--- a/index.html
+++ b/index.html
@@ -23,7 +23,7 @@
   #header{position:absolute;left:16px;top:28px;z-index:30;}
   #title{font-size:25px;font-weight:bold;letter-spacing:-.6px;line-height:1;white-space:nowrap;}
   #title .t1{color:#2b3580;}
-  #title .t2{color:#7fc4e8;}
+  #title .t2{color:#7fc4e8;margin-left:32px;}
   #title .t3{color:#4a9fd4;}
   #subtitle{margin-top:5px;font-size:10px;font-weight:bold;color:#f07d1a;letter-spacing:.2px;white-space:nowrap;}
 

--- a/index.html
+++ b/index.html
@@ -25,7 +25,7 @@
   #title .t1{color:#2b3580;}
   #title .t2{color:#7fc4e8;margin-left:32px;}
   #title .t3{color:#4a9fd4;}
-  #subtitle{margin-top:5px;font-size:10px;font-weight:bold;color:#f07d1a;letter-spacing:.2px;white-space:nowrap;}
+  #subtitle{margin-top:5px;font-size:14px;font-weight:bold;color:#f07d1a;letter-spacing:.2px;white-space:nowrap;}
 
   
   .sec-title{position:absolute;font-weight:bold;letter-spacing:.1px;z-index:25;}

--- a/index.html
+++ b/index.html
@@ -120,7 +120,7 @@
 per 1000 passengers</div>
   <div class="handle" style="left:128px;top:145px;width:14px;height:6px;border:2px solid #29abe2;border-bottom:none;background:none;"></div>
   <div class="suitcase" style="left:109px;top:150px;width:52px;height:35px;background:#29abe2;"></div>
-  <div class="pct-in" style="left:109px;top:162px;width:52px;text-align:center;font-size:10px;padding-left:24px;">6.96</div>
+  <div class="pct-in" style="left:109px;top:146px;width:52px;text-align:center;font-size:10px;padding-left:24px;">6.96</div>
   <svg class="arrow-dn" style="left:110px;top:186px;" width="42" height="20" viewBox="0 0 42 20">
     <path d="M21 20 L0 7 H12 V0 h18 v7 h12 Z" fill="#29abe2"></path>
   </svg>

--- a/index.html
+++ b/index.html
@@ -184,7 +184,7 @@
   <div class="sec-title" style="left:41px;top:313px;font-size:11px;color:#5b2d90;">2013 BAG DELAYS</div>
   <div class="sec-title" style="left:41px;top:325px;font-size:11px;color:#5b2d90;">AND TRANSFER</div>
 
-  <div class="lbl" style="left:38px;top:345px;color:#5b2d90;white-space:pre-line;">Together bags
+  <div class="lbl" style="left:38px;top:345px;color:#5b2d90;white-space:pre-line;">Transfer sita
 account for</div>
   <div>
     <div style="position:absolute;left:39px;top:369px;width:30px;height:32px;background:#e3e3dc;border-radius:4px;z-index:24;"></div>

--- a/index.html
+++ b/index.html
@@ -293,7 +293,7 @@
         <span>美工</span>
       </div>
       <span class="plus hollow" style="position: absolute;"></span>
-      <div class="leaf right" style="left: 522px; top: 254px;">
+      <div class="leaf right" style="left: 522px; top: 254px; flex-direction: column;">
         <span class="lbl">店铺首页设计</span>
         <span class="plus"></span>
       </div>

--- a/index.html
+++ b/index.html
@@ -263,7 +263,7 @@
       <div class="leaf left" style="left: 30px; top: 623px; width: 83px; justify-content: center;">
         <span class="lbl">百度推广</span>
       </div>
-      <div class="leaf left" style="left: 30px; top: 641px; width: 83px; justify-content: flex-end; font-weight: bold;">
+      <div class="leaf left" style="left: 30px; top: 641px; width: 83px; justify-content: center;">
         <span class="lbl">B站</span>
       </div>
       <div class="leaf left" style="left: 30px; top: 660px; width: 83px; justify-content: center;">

YOUR TASK: Write out the lines from the one containing "83px; justify-content: flex-end;" through the last line of the records above. Include both of those lines and nothing else.

OUTPUT BELOW:
-      <div class="leaf left" style="left: 30px; top: 641px; width: 83px; justify-content: flex-end; font-weight: bold;">
+      <div class="leaf left" style="left: 30px; top: 641px; width: 83px; justify-content: center;">
         <span class="lbl">B站</span>
       </div>
       <div class="leaf left" style="left: 30px; top: 660px; width: 83px; justify-content: center;">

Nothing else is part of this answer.